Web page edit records
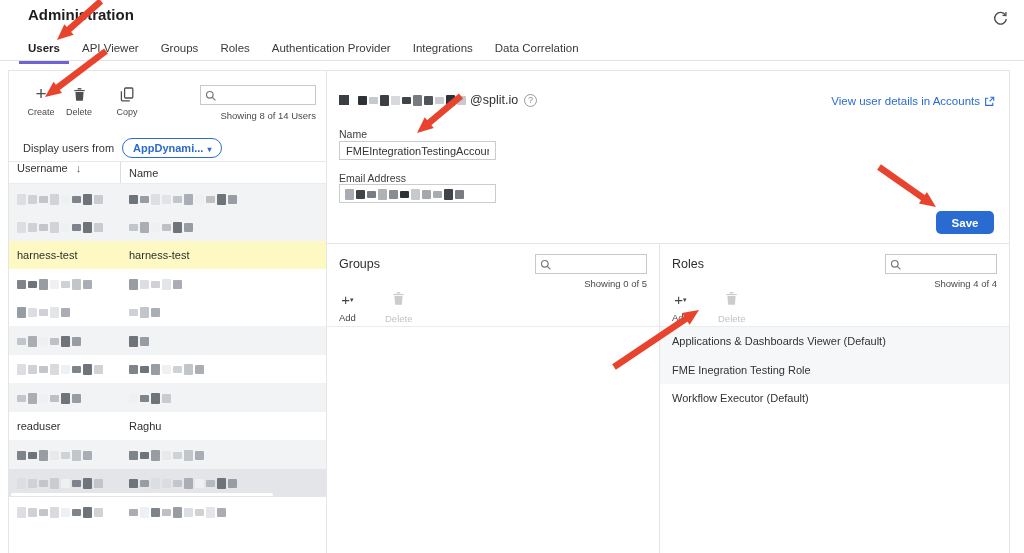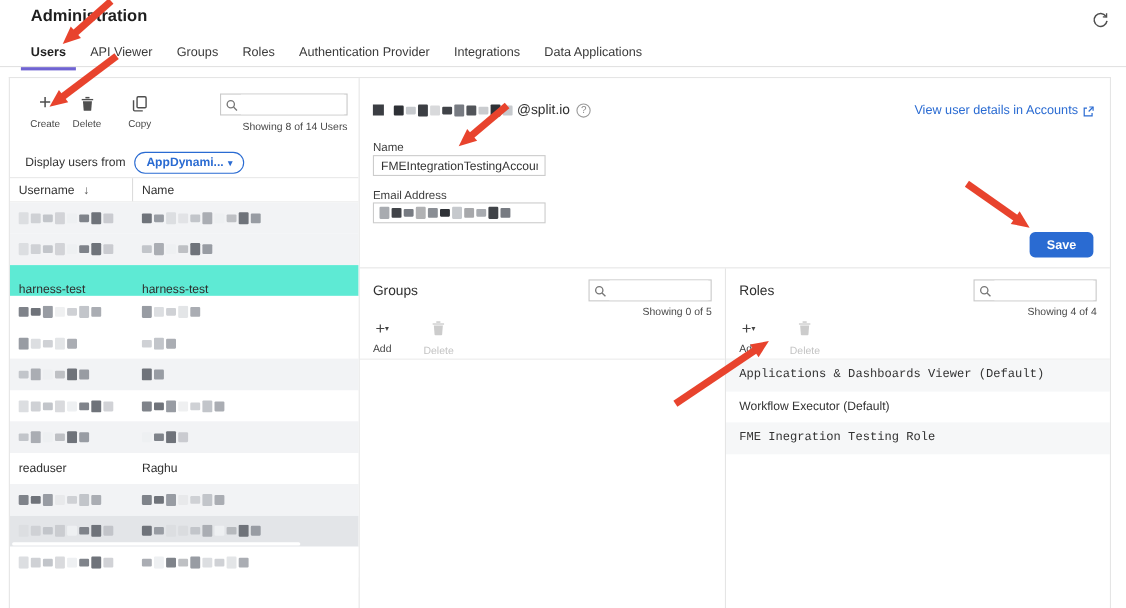--- a/index.html
+++ b/index.html
@@ -117,7 +117,7 @@
     <div class="tab">Roles</div>
     <div class="tab">Authentication Provider</div>
     <div class="tab">Integrations</div>
-    <div class="tab">Data Applications</div>
+    <div class="tab">Data Correlation</div>
   </div>
 <div class="tabs-line"></div>
 

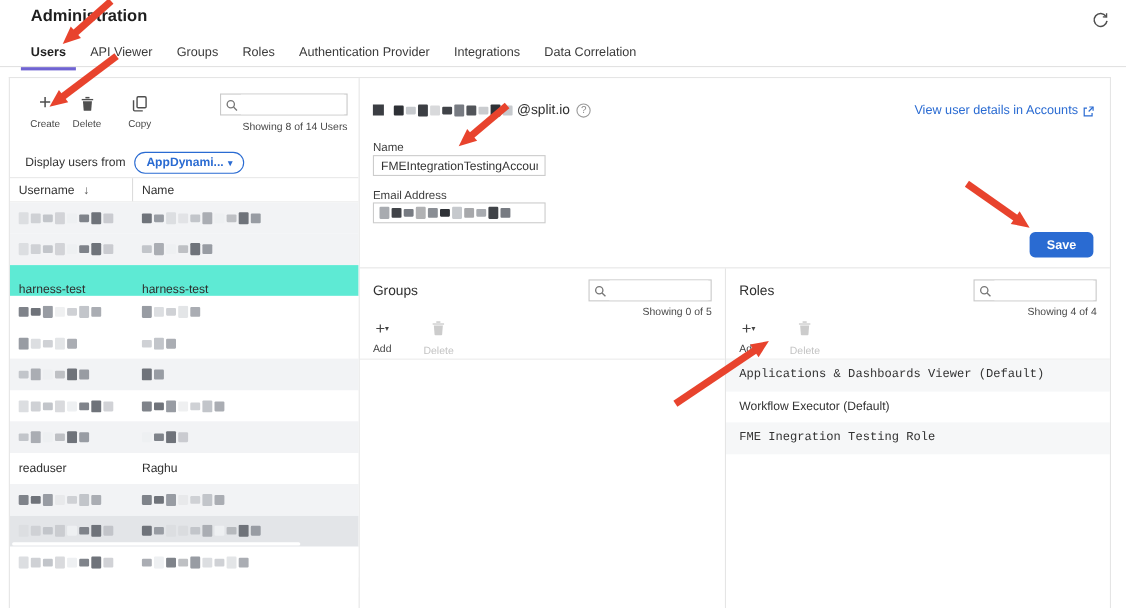--- a/index.html
+++ b/index.html
@@ -45,7 +45,7 @@
   .thead { display:flex; height:23px; border-top:1px solid #e8e8e8; border-bottom:1px solid #ececec;
     align-items:center; font-size:11px; color:#333; }
   .thead .hc1 { width:112px; padding-left:8px; border-right:1px solid #dcdcdc; height:100%;
-    display:flex; align-items:center; }
+    display:flex; }
   .thead .hc2 { flex:1; padding-left:8px; }
   .sort-arrow { font-size:11px; margin-left:8px; color:#555; }
   .trow { display:flex; height:28.46px; align-items:center; position:relative; font-size:11px; color:#2f2f2f; cursor:pointer; }

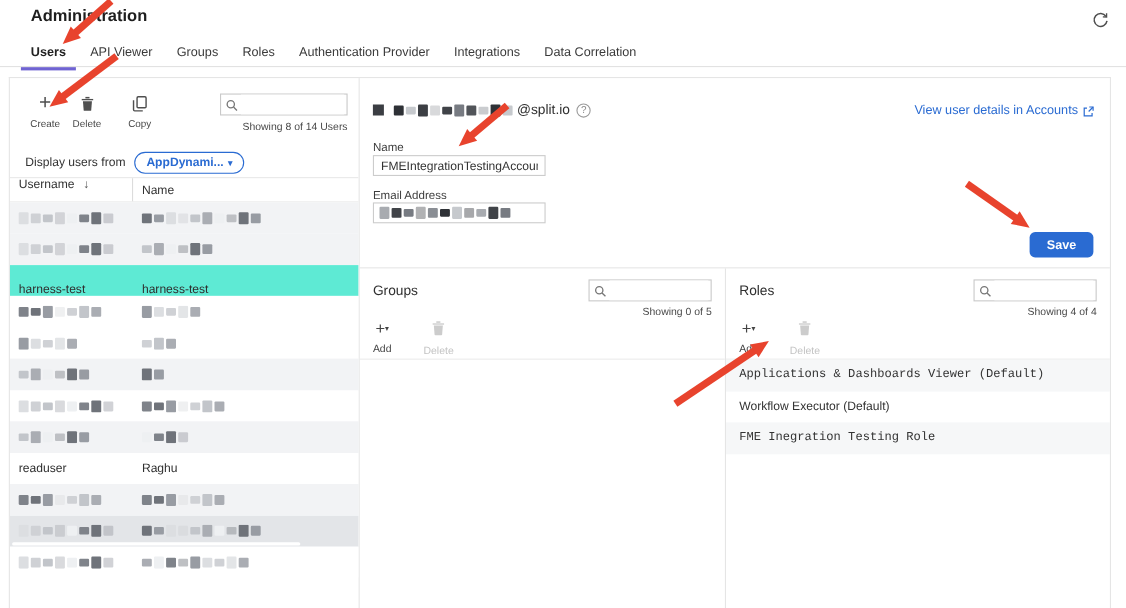--- a/index.html
+++ b/index.html
@@ -52,7 +52,7 @@
   .trow .tcell { overflow:hidden; white-space:nowrap; }
   .trow .c1 { width:112px; padding-left:8px; }
   .trow .c2 { flex:1; padding-left:8px; }
-  .trow.gray { background:#f2f3f5; } .trow.tint { background:#5eead4;align-items:flex-end; }
+  .trow.gray { background:#f2f3f5; } .trow.tint { background:#fef9c3; }
   .trow.white { background:#fff; } .trow.selected { background:#e3e5e8; }
   .rowscroll { position:absolute; left:2px; bottom:1px; width:262px; height:3px; background:#fff; border-radius:2px; }
 

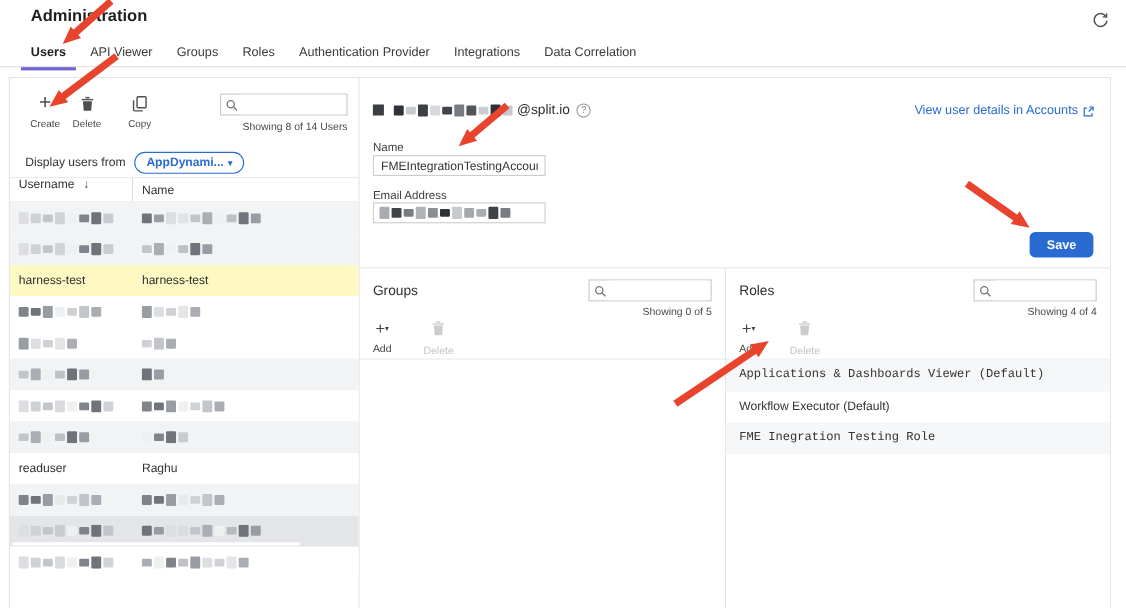--- a/index.html
+++ b/index.html
@@ -92,7 +92,7 @@
   .sp-divider { position:absolute; left:0; right:0; top:82px; height:1px; background:#ececec; }
   .roles-list { position:absolute; left:0; right:0; top:83px; }
   .role-row { height:28.5px; display:flex; align-items:center; padding-left:12px; font-size:11px; color:#333; cursor:pointer; }
-  .role-row.alt { background:#f6f7f8;font-family:Liberation Mono, monospace; }
+  .role-row.alt { background:#f6f7f8; }
 
   
   .arrows-overlay { position:absolute; left:0; top:0; width:1024px; height:553px;

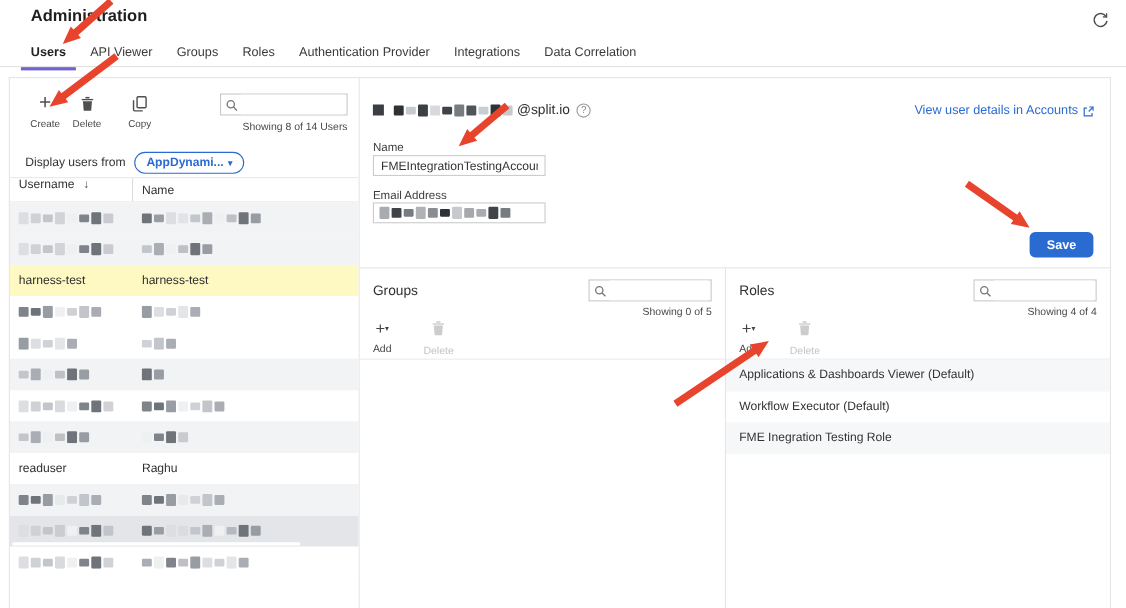--- a/index.html
+++ b/index.html
@@ -303,8 +303,8 @@
         <div class="sp-divider"></div>
         <div class="roles-list">
             <div class="role-row alt">Applications &amp; Dashboards Viewer (Default)</div>
+            <div class="role-row alt">FME Inegration Testing Role</div>
             <div class="role-row">Workflow Executor (Default)</div>
-            <div class="role-row alt">FME Inegration Testing Role</div>
           </div>
       </div>
     </div>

= About this task =
Nothing but the lines from the one containing "background:#f6f7f8;font-family:Liberation Mono, monospace;" to the last line of the records should be returned, exactly as they appear and without pictures.

= Solution to this task =
-  .role-row.alt { background:#f6f7f8;font-family:Liberation Mono, monospace; }
+  .role-row.alt { background:#f6f7f8; }
 
   
   .arrows-overlay { position:absolute; left:0; top:0; width:1024px; height:553px;

--- a/index.html
+++ b/index.html
@@ -303,8 +303,8 @@
         <div class="sp-divider"></div>
         <div class="roles-list">
             <div class="role-row alt">Applications &amp; Dashboards Viewer (Default)</div>
+            <div class="role-row alt">FME Inegration Testing Role</div>
             <div class="role-row">Workflow Executor (Default)</div>
-            <div class="role-row alt">FME Inegration Testing Role</div>
           </div>
       </div>
     </div>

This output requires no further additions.